After lunch she trailered the ATV to the end of Planet Ranch Road and we took a ride on the ATV to inspect the Cohen Ranch Field. The route to the field was covered with water from the ever changing/moving shallow Bill Williams River.
At the field we discovered that some of the pipes from the solar powered pump had broken. The PVC gets very brittle in the hot sun and can easily break especially if under pressure. The pump is used to drip feed a number of Mesquite trees and other plants planted in the field as part of a restoration project.
Friday, we worked with both interns, Hanna and Mely putting up some Christmas decorations in the visitor center to include some outdoor lights on the gabled entrance. (I thought I was done with Christmas Lights since we sold our house!) Mely is the intern assigned to do education projects for the public on the refuge.
Afterwards Stan the Assistant Refuge Manager, asked Joyce and I to take the interns out into the refuge, show them around and get them accustomed to the Ranger ATV. (They will receive formal ATV training in the near future).

We left the refuge entering BLM land through the locked gate after a precipitous rocky climb.
We traveled over some steep and rocky ascents and descents as I gave them the chance to drive. They were somewhat reluctant to drive as perhaps they were outside their comfort level. This was the same area were the previous hydrologist intern, Nicky had taken us a couple of months ago (Exploring The Bill Williams River Refuge.)

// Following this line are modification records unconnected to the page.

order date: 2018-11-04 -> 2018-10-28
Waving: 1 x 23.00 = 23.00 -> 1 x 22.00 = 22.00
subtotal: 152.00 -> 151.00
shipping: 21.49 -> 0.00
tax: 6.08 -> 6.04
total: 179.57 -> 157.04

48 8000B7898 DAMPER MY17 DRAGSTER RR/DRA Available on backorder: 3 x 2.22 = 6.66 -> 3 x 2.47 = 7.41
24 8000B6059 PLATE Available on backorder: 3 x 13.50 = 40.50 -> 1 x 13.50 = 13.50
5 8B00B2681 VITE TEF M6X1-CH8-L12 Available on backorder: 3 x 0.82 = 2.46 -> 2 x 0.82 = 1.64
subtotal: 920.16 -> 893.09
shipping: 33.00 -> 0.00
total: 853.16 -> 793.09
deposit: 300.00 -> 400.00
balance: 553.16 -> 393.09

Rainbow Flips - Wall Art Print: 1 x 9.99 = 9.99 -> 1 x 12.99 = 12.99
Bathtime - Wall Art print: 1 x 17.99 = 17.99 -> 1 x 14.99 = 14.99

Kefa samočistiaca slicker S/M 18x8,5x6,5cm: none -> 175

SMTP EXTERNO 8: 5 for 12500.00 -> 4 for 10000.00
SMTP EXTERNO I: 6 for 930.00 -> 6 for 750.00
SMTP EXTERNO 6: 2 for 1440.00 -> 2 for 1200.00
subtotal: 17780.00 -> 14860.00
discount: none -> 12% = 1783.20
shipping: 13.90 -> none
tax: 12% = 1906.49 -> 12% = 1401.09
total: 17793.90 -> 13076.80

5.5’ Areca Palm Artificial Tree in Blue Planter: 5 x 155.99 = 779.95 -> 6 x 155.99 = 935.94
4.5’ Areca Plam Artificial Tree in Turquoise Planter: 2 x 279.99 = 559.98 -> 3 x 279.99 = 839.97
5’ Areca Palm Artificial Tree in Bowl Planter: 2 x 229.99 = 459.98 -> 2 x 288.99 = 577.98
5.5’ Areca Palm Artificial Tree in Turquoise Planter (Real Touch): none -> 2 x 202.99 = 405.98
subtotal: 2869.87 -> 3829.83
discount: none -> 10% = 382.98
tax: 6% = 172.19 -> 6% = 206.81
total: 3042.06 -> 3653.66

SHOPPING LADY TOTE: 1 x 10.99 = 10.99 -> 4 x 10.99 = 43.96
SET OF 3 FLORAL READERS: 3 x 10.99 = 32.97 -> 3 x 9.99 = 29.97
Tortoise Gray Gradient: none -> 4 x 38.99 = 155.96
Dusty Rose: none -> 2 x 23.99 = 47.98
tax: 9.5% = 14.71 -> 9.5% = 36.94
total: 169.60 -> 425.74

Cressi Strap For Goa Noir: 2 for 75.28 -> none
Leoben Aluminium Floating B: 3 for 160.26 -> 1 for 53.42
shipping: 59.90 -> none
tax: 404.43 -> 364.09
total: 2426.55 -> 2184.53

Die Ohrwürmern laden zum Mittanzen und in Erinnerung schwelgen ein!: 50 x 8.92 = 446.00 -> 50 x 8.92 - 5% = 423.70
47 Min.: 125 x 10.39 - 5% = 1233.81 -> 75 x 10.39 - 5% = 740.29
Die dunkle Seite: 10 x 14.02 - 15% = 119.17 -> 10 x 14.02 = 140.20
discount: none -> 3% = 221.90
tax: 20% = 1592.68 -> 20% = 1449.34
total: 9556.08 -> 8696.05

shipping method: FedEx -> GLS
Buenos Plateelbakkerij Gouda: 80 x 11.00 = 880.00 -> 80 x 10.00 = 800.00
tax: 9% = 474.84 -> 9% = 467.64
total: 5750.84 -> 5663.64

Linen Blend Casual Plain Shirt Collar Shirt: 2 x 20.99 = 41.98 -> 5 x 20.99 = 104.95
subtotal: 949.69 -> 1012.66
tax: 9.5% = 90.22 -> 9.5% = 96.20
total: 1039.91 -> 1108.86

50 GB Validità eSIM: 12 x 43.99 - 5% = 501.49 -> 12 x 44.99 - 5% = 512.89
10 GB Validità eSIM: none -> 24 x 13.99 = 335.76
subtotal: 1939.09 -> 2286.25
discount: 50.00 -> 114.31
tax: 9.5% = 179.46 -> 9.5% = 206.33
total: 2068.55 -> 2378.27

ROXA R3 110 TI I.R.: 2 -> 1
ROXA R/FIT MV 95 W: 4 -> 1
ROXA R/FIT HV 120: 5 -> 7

We returned to the refuge staying on flat sandy ground of the washes and riverbeds where they enjoyed learning to operate the ATV. In the picture below you can see the Bill Williams River area with the yellowing Cottonwood Trees and Salt Cedar.

Interns: Mely and Hannah
We all made it back safely and both of the interns had a blast. Frankly so did Joyce and I. We've always enjoyed going out into the refuge. I'm sure we will be going back out soon to make repairs to the damaged irrigation.
We only have 3 official work days left before we move on December 20th.